Complete guide to Google Gemini 3.1 Pro: features, pricing, API access, grounding, code execution, canvas mode, and how it compares to Claude and GPT in 2026.
While everyone’s busy debating Claude vs ChatGPT, Google has been quietly shipping one of the most capable AI models in the world — and giving most of it away for free.
Gemini 3.1 Pro, released in late January 2026, represents Google’s most aggressive play in the AI model wars. It’s faster than its predecessors, smarter on benchmarks, and comes with features that neither Claude nor ChatGPT can match at the same price point.
Let’s break down everything you need to know.
What’s New in Gemini 3.1 Pro
The 3.1 release is not a minor update. Google has made significant improvements across the board.
1. Expanded Context Window: 2 Million Tokens
Gemini 3.1 Pro now supports a 2 million token context window — the largest of any production model. That’s roughly 1,500 pages of text, or an entire codebase, or several hours of audio transcript.
For comparison:
- Claude Opus 4.6: 1 million tokens
- GPT-5.3: 512K tokens
- Gemini 3.1 Pro: 2 million tokens
This matters enormously for tasks like analyzing entire repositories, processing long legal documents, or working with extensive research papers.
2. Native Grounding with Google Search
One of Gemini’s killer features is grounding — the ability to verify its responses against real-time Google Search results. This dramatically reduces hallucinations for factual queries.
When grounding is enabled, Gemini:
- Searches the web for relevant information
- Cites specific sources for its claims
- Flags when its training data might be outdated
- Provides links to source material
Neither Claude nor ChatGPT has anything this seamless. ChatGPT’s browsing mode is close, but Gemini’s integration with Google’s search infrastructure gives it a clear advantage in information retrieval accuracy.

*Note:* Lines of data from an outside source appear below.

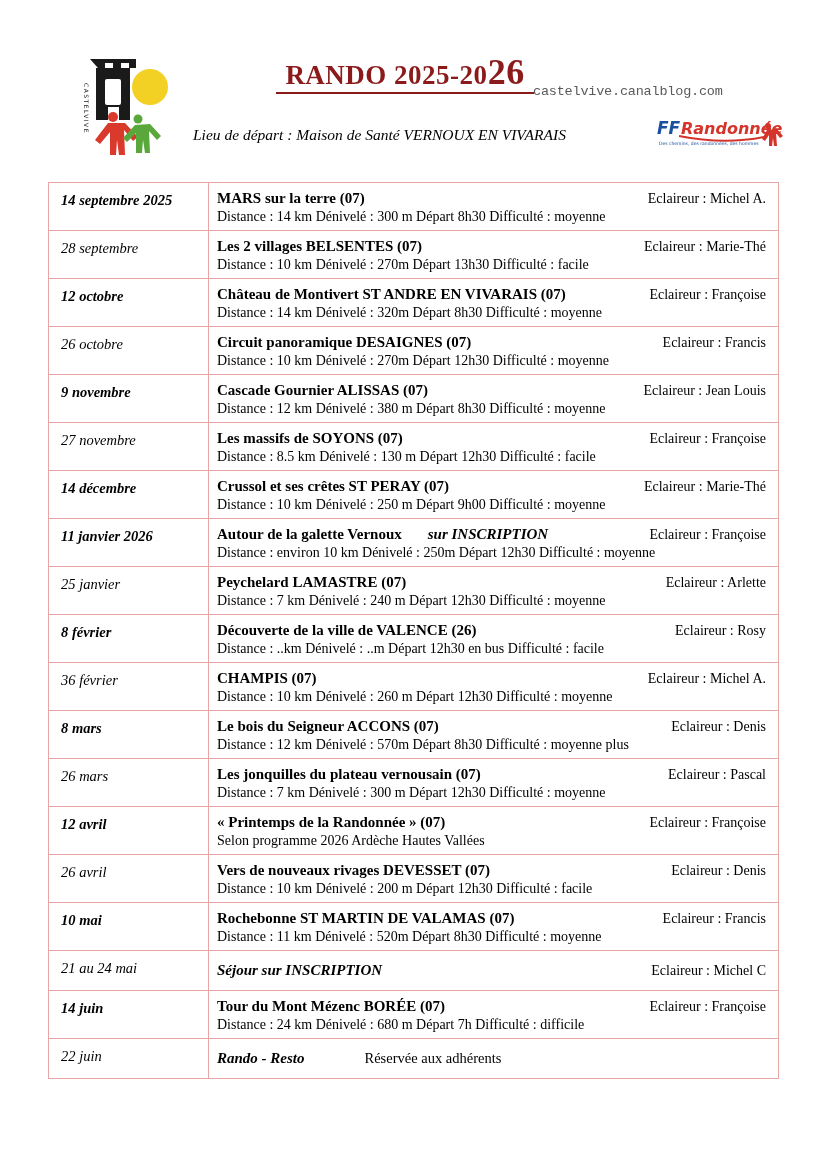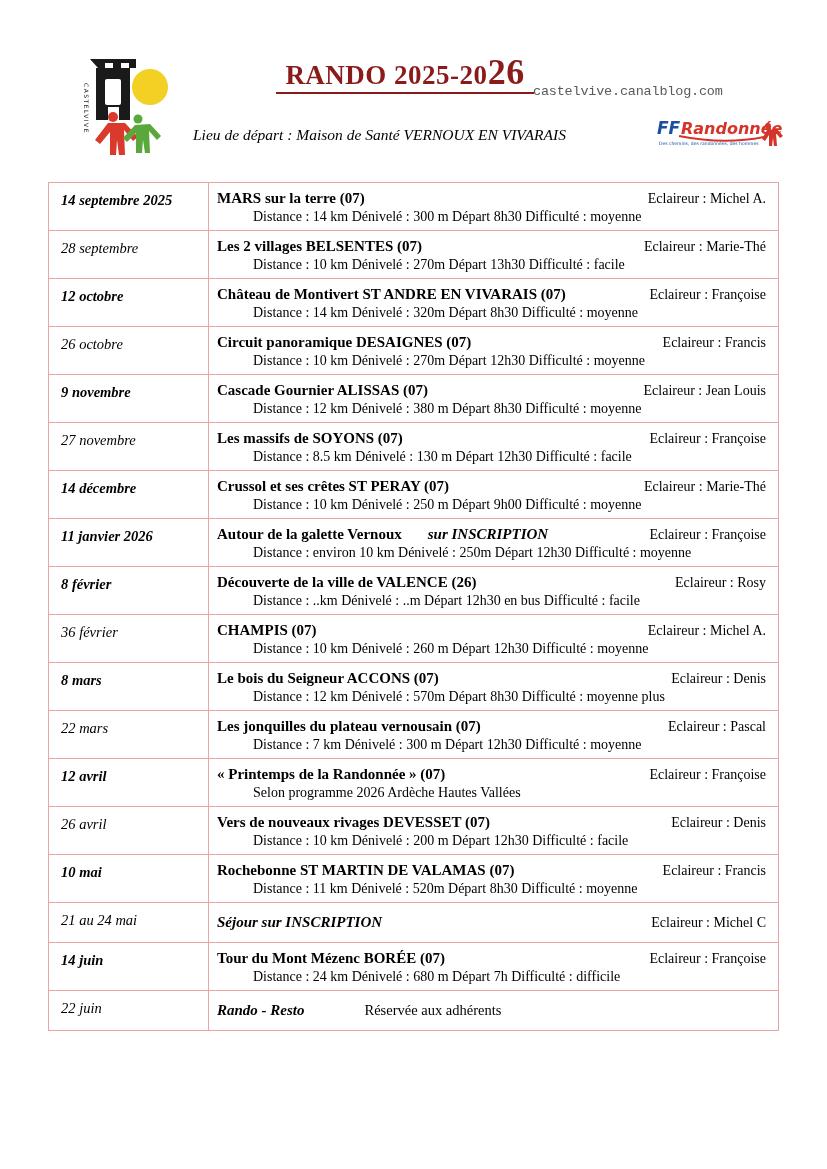--- a/index.html
+++ b/index.html
@@ -146,7 +146,6 @@
     font-size: 14px;
     margin-top: 2px;
     white-space: nowrap;
-    margin-left: 36px;
   }
 
   .reserve-line {

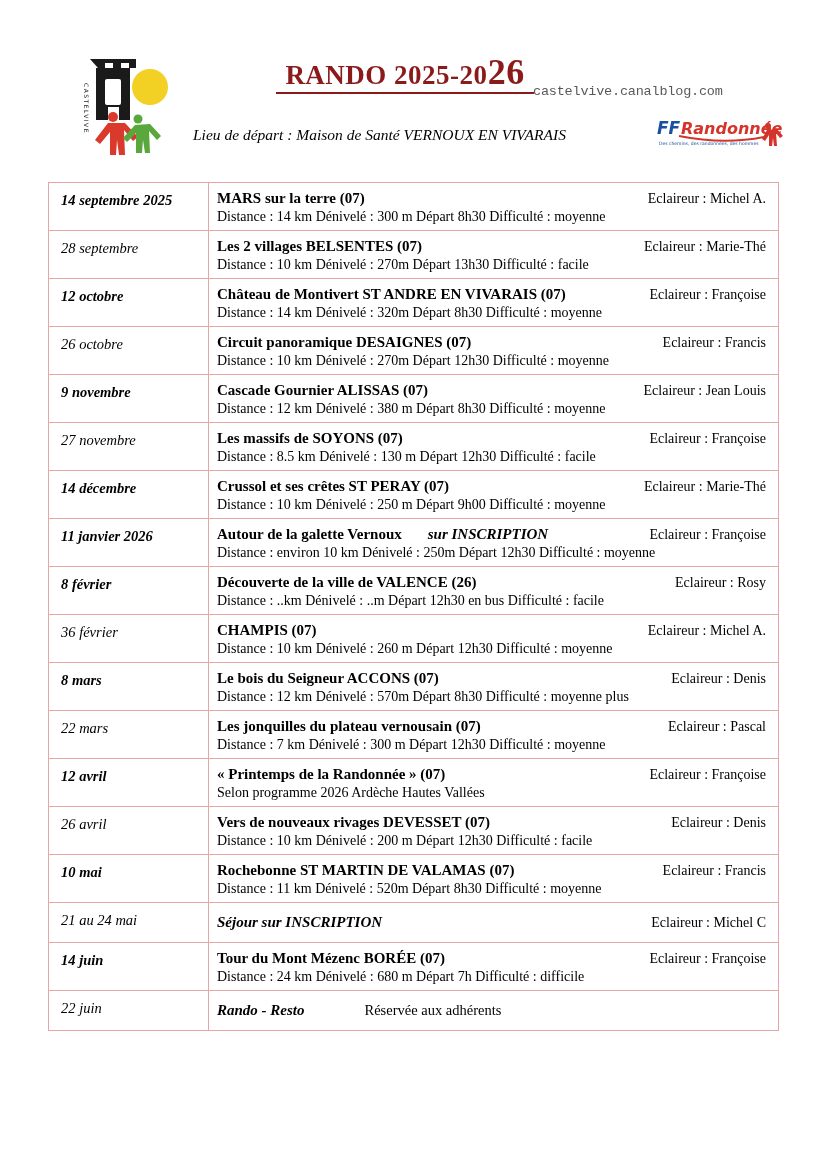--- a/index.html
+++ b/index.html
@@ -346,6 +346,22 @@
       </tr>
       <tr>
         <td>
+          <div class="date-cell">25 janvier</div>
+        </td>
+        <td>
+          <div class="info-cell">
+            <div class="row-top">
+              <div class="inline-row">
+                <div class="place">Peychelard LAMASTRE (07)</div>
+              </div>
+              <div class="guide">Eclaireur : Arlette</div>
+            </div>
+            <div class="details">Distance : 7 km     Dénivelé : 240 m     Départ 12h30   Difficulté : moyenne</div>
+          </div>
+        </td>
+      </tr>
+      <tr>
+        <td>
           <div class="date-cell bold">8 février</div>
         </td>
         <td>

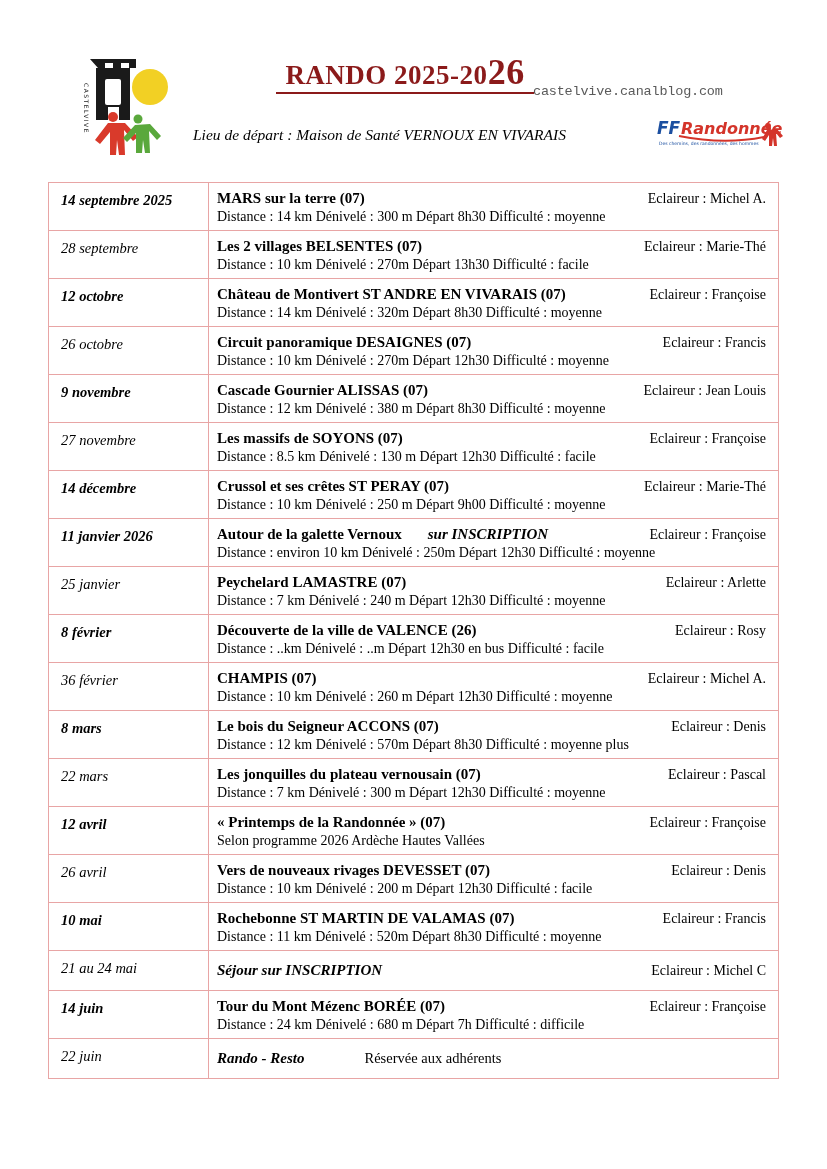--- a/index.html
+++ b/index.html
@@ -410,7 +410,7 @@
       </tr>
       <tr>
         <td>
-          <div class="date-cell">22 mars</div>
+          <div class="date-cell">26 mars</div>
         </td>
         <td>
           <div class="info-cell">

3. Code Execution Environment
Gemini 3.1 Pro includes a built-in code execution sandbox that runs Python code in real-time. This isn’t just syntax highlighting — the model can write code, execute it, see the output, and iterate.
This is available directly in Google AI Studio and through the API. Use cases include:
- Data analysis with real computations
- Mathematical verification (no more arithmetic errors)
- Generating and testing algorithms
- Creating visualizations and charts
4. Canvas Mode
Gemini Canvas is Google’s answer to ChatGPT’s Canvas and Claude’s Artifacts. It provides a side-by-side editing environment where you can collaborate with Gemini on documents, code, and designs.
What makes Gemini Canvas different:
- Real-time collaborative editing (like Google Docs)
- Version history with branching
- Export directly to Google Docs, Sheets, or Slides
- Code canvas with live preview for web development
5. Improved Multimodal Capabilities
Gemini 3.1 Pro handles images, audio, video, and documents natively. You can:
- Upload a YouTube video and ask questions about its content
- Analyze complex diagrams and technical drawings
- Process audio files and generate transcripts
- Parse PDFs with embedded tables and charts
Pricing: The Best Free Tier in AI
Here’s where Gemini gets really interesting.
Free Tier (Google AI Studio)
- Rate limit: 60 requests per minute for Gemini 3.1 Pro
- Context: Full 2M token window
- Features: Grounding, code execution, multimodal
- Cost: $0
Yes, you read that right. Google is giving away what is arguably a top-3 AI model for free. The catch? Rate limits and no SLA. For personal use and small-scale testing, this is unbeatable.
Paid API Pricing
- Input: $2.50 per million tokens (under 200K context), $5.00 (over 200K)
- Output: $10.00 per million tokens (under 200K context), $15.00 (over 200K)
This is dramatically cheaper than both Claude Opus ($15/$75) and GPT-5.3 ($12/$60). For cost-sensitive applications, Gemini is the clear winner.